Leggenda vuole che sia stato l’arcangelo Raffaele a farla conoscere agli uomini. Gli antichi le attribuivano proprietà quasi miracolose: si narra che debellasse la peste e neutralizzasse gli effetti dei veleni.
Entrambe le specie appartengono alla famiglia delle Apiacee, pertanto simili in tanti aspetti alle sorelle sedano, prezzemolo, finocchio. Ambedue hanno una radice robusta e carnosa che costituisce la droga, insieme ai frutti. La prima si raccoglie tra settembre e ottobre, al termine del primo anno di vegetazione, mentre i secondi tra agosto e settembre recidendo le ombrelle a mano a mano che raggiungono la maturazione.

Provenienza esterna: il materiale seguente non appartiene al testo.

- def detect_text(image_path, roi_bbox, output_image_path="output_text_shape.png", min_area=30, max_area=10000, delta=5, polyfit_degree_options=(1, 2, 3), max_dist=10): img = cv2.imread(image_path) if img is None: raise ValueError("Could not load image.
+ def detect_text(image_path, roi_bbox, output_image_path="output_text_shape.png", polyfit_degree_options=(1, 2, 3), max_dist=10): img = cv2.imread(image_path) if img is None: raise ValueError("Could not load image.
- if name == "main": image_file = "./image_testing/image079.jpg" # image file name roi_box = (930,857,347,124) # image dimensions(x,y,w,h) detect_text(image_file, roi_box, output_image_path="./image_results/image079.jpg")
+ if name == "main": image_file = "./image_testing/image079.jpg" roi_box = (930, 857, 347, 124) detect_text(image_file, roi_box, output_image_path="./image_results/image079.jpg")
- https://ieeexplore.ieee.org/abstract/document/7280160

La specie selvatica è molto somigliante alla mitica e velenosissima cicuta: è bene, pertanto, prestare massima attenzione nella raccolta spontanea.

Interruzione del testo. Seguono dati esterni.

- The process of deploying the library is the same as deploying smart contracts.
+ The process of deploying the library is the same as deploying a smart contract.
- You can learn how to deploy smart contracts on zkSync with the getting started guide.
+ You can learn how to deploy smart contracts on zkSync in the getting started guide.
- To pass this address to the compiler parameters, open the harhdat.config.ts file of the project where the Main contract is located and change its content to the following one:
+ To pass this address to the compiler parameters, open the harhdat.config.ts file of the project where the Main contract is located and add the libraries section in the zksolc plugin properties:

Tutte e due hanno proprietà aperitive, digestive, stimolanti, antispasmodiche, carminative, antisettiche. Tra i principi attivi sono presenti olio essenziale, resine, tannini, cumarine e furanocumarine.

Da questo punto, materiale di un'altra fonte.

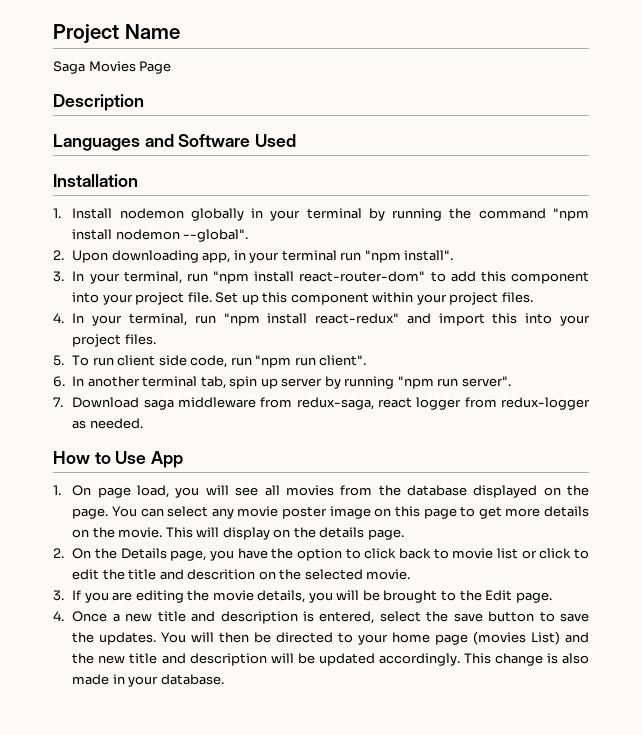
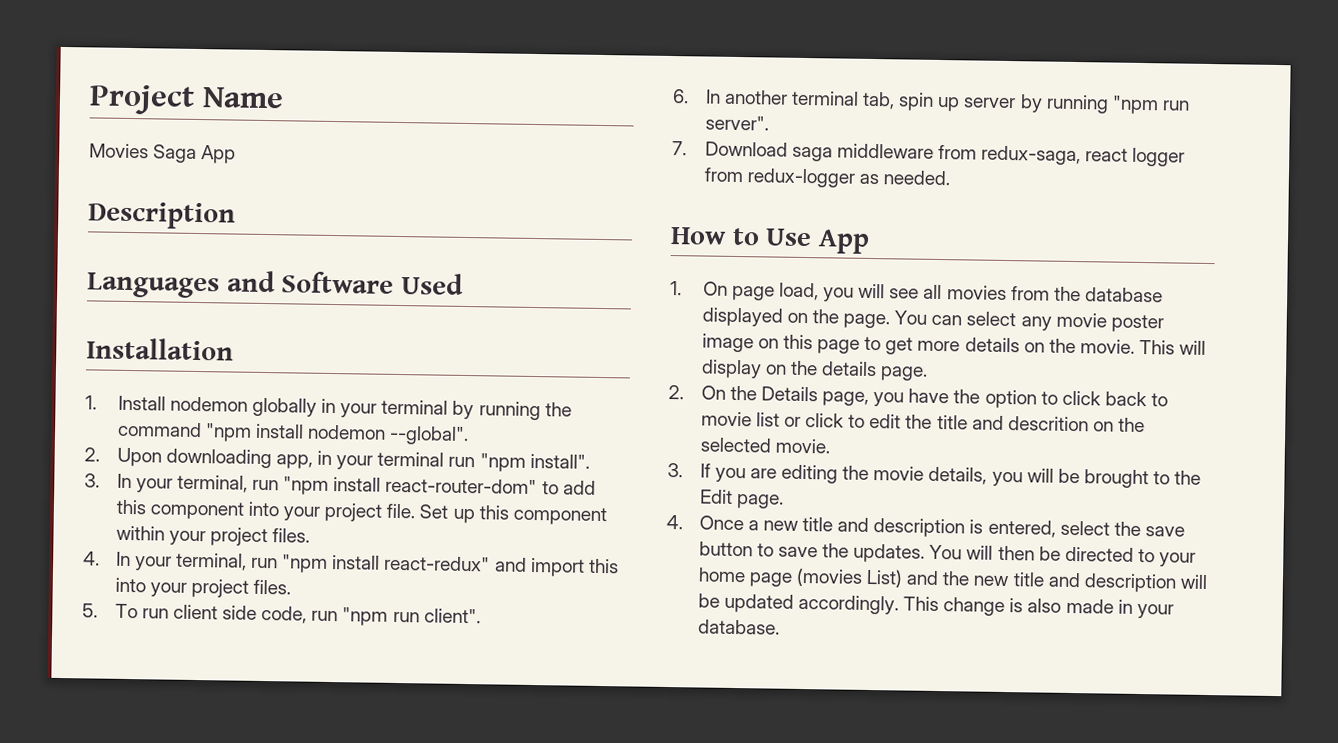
- Saga Movies Page
+ Movies Saga App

La caratteristica principale è l’aroma che la rende una delle piante maggiormente utilizzate nella liquoristica tradizionale. L’angelica è un felice esempio di connubio tra le qualità aromatiche e digestive. Attenzione però, deve essere impiegata sempre a basse dosi: in piccole quantità agisce come stimolante, mentre a dosi elevate l’azione si inverte con un effetto fortemente depressivo.
L’angelica stimola l’appetito, facilita la digestione, calma il mal di stomaco, favorisce l’eliminazione dei gas addominali. La sua radice è un tonico e può essere utilizzata contro la stanchezza e l’astenia. Per la presenza di fito-estrogeni è altresì utile per favorire la comparsa del ciclo mestruale e durante la premenopausa. Alla specie selvatica si attribuisce anche un’attività espettorante. Gli steli della pianta sono ottimi canditi.
L’uso è sconsigliato in gravidanza e allattamento. La presenza di furanocumarine la rende fotosensibilizzante se utilizzata in modo eccessivo e improprio.